What to work on:
The entries follow. Copy every line in which "none" appears.

Top of Supplied data

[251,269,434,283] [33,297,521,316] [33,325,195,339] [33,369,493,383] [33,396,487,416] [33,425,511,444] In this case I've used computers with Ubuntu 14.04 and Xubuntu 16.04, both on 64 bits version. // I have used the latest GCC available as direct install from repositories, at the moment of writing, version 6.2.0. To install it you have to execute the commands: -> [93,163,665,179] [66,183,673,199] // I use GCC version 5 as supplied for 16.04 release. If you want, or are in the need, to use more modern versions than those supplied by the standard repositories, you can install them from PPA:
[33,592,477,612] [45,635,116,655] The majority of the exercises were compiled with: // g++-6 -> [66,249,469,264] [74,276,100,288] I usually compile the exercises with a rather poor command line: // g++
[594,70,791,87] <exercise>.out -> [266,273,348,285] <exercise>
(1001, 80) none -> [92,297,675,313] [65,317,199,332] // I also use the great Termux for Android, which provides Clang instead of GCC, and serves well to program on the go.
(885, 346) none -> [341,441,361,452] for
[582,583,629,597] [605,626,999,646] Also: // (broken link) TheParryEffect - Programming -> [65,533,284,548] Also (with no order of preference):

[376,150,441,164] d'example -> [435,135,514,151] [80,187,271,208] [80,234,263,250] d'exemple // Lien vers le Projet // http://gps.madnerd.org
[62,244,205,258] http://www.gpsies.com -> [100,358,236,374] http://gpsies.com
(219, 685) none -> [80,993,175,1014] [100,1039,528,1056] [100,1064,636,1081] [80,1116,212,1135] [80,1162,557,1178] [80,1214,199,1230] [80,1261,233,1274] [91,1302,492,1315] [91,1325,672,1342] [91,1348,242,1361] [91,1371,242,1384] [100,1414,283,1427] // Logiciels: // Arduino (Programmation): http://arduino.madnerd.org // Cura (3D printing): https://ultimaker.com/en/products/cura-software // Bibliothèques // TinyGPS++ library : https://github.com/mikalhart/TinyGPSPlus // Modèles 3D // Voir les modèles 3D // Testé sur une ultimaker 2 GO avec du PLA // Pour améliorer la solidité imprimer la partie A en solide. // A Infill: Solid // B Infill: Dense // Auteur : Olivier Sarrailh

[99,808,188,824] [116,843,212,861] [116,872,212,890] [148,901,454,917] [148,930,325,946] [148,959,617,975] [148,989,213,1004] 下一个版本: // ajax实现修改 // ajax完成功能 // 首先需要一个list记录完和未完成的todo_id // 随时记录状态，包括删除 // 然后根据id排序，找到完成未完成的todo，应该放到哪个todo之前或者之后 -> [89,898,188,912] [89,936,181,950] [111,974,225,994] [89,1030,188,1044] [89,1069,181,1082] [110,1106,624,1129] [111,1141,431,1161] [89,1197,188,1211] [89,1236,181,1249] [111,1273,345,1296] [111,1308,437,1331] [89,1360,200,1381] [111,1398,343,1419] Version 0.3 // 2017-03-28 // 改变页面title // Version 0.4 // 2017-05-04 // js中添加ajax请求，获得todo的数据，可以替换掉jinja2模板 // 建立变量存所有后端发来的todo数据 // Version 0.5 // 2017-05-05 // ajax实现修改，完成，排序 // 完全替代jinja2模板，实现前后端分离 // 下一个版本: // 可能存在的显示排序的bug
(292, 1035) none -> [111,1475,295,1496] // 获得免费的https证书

Bottom of Supplied data

Worked solution:
(1001, 80) none -> [92,297,675,313] [65,317,199,332] // I also use the great Termux for Android, which provides Clang instead of GCC, and serves well to program on the go.
(885, 346) none -> [341,441,361,452] for
(219, 685) none -> [80,993,175,1014] [100,1039,528,1056] [100,1064,636,1081] [80,1116,212,1135] [80,1162,557,1178] [80,1214,199,1230] [80,1261,233,1274] [91,1302,492,1315] [91,1325,672,1342] [91,1348,242,1361] [91,1371,242,1384] [100,1414,283,1427] // Logiciels: // Arduino (Programmation): http://arduino.madnerd.org // Cura (3D printing): https://ultimaker.com/en/products/cura-software // Bibliothèques // TinyGPS++ library : https://github.com/mikalhart/TinyGPSPlus // Modèles 3D // Voir les modèles 3D // Testé sur une ultimaker 2 GO avec du PLA // Pour améliorer la solidité imprimer la partie A en solide. // A Infill: Solid // B Infill: Dense // Auteur : Olivier Sarrailh
(292, 1035) none -> [111,1475,295,1496] // 获得免费的https证书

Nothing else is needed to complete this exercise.